The recent market downturn can be attributed to factors such as narrowing market leadership, rising yields, a stronger dollar, and higher oil prices.
The concentration of stocks in the 'Magnificent Seven' has influenced index volatility, creating a complacent sentiment among investors.
Deep dives
Market Volatility and Factors Contributing to Recent Market Moves
The recent market downturn and increased volatility can be attributed to several factors, including narrowing market leadership, rising yields, a stronger dollar, and higher oil prices. These factors have collectively contributed to a 5%+ decline in various indexes. The delayed realization of these factors and the absence of expected monetary accommodation from the Federal Reserve have impacted market sentiment. The rising dollar and oil prices, along with seasonality, have played a role in the market correction.
The Impact of Concentrated Stocks on Index Volatility
The market has witnessed a significant concentration of stocks, particularly in the 'Magnificent Seven', which has heavily influenced index volatility. These stocks tend to move together, but not necessarily in sync with the broader market. The equal-weighted versions of indexes have shown lackluster performance compared to the cap-weighted versions. The heavy weighting of these stocks in the index has dampened overall volatility, contributing to a narrower range of index movements. The dispersion of returns between these concentrated stocks and the rest of the market has created a complacent sentiment among investors.

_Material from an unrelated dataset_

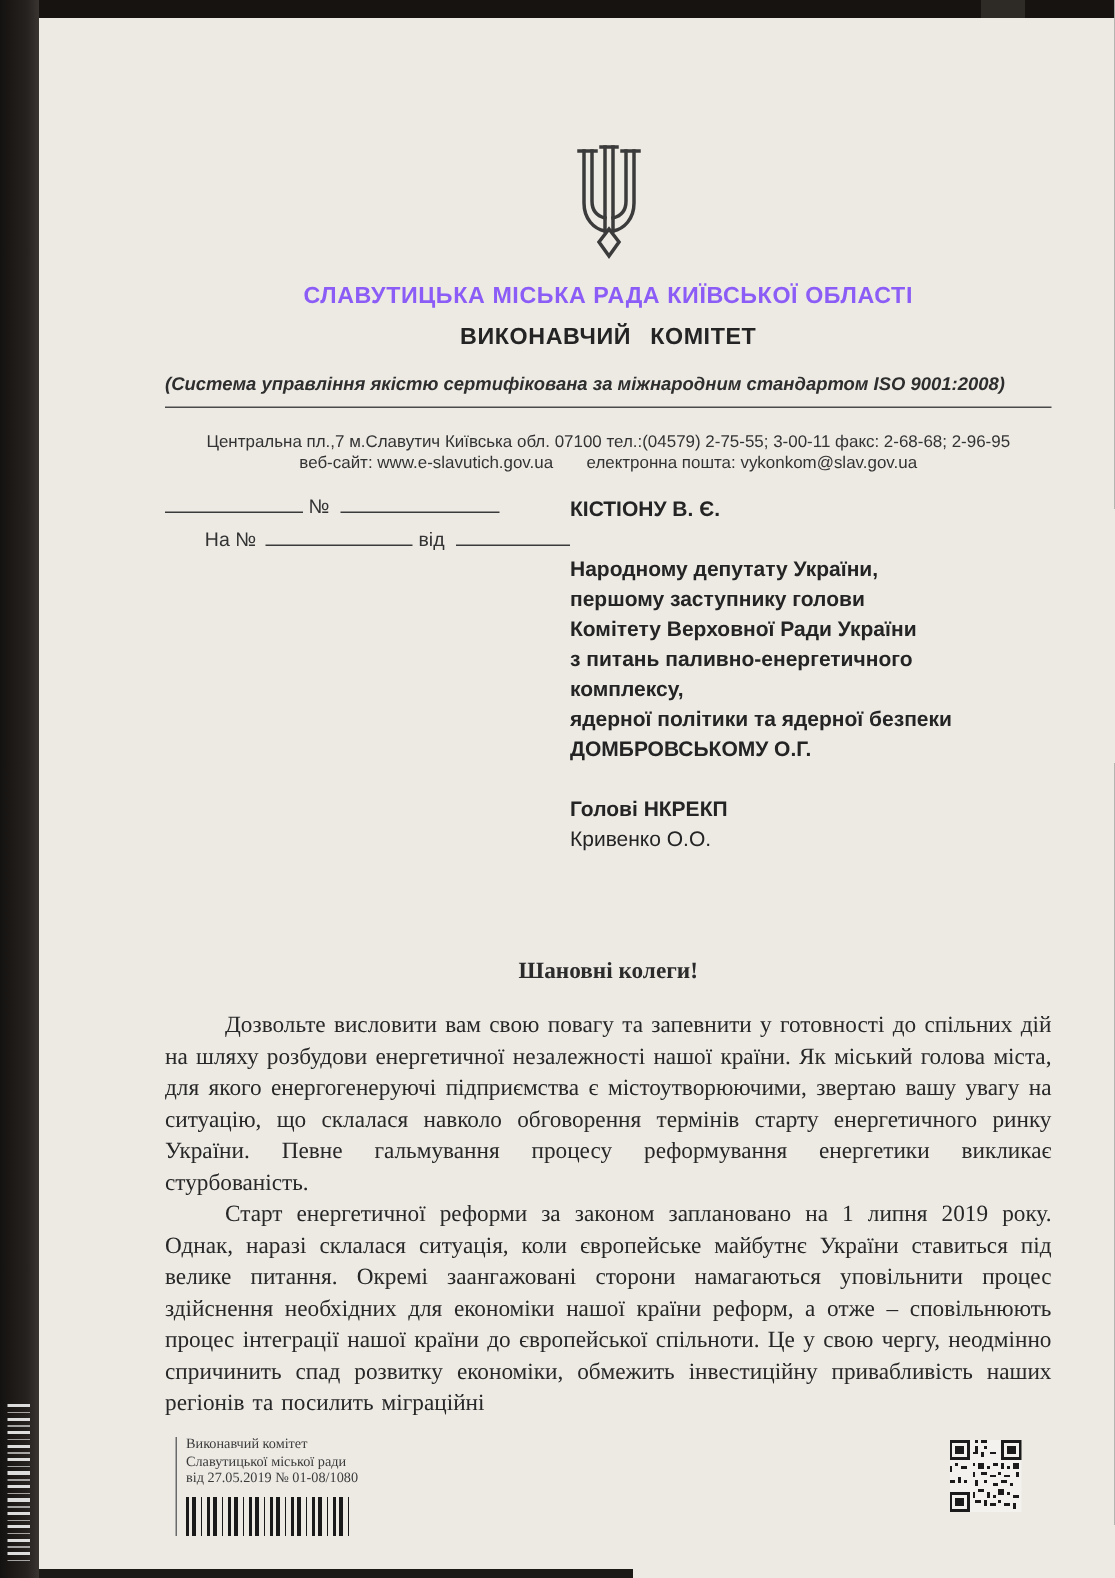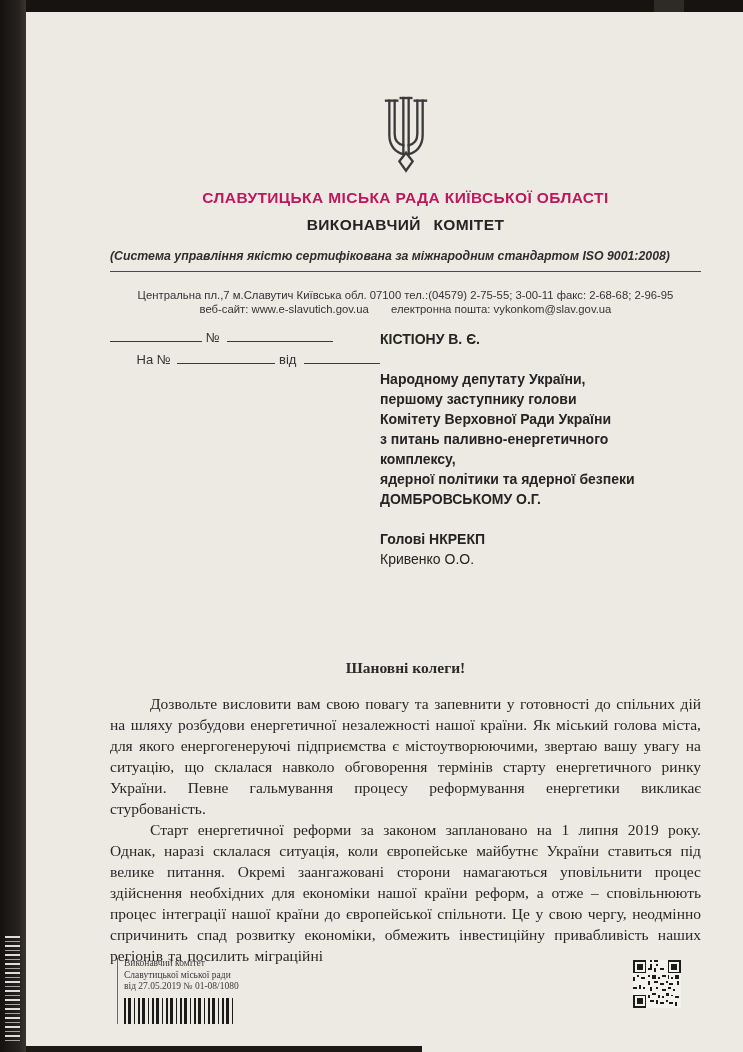"СЛАВУТИЦЬКА МІСЬКА РАДА КИЇВСЬКОЇ" .org-name { color: #be185d -> #8b5cf6 }
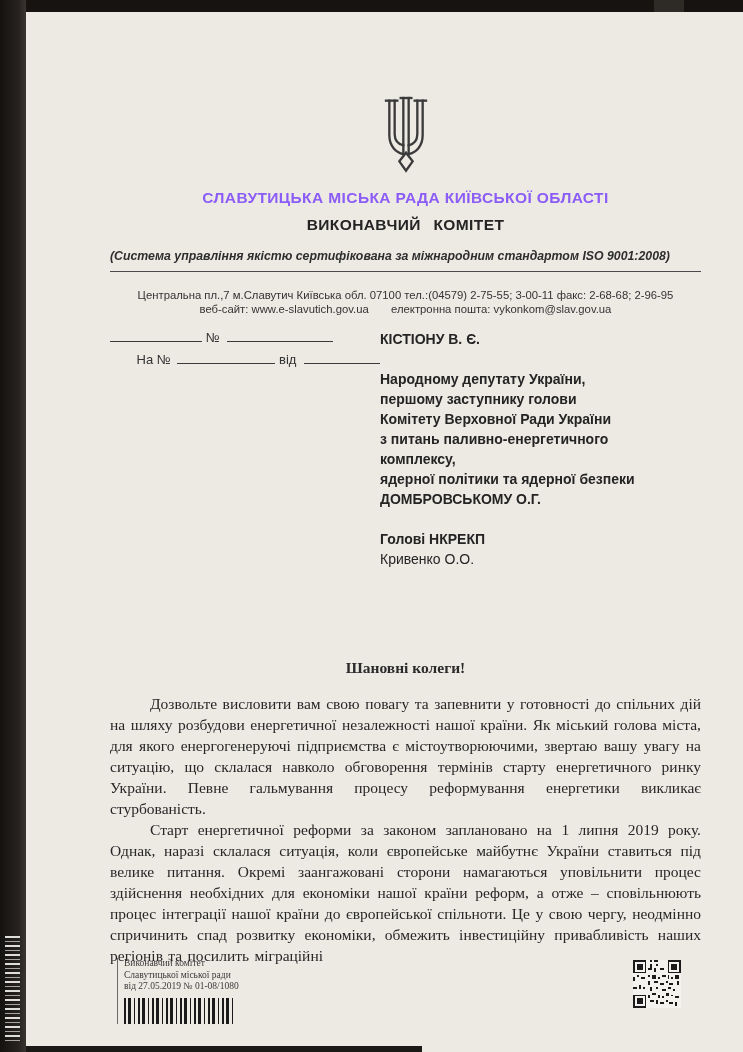"Шановні колеги!" .salutation { margin-top: 70px -> 50px }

Correlation, Dispersion, and Volatility
The correlation and dispersion of stock returns play a crucial role in determining market volatility. Correlation measures whether stocks move in unison or exhibit different directions. When stocks move in opposition to each other, as seen in the market recently, it dampens volatility. Historical volatility is influenced by the covariance of stock movements within an index. In the case of the 'Magnificent Seven' stocks, their overall movement in opposition to other index components has a depressive effect on volatility. The rise in options writing, including covered call strategies, has contributed to the lower volatility levels, as investors have become comfortable selling volatility.
This week we have the pleasure of welcoming back to the show, Interactive Brokers Chief Strategist, Steve Sosnick. They discuss markets, correlation & dispersions impact on volatility, impact of buy writing and short vol strategies on the options markets.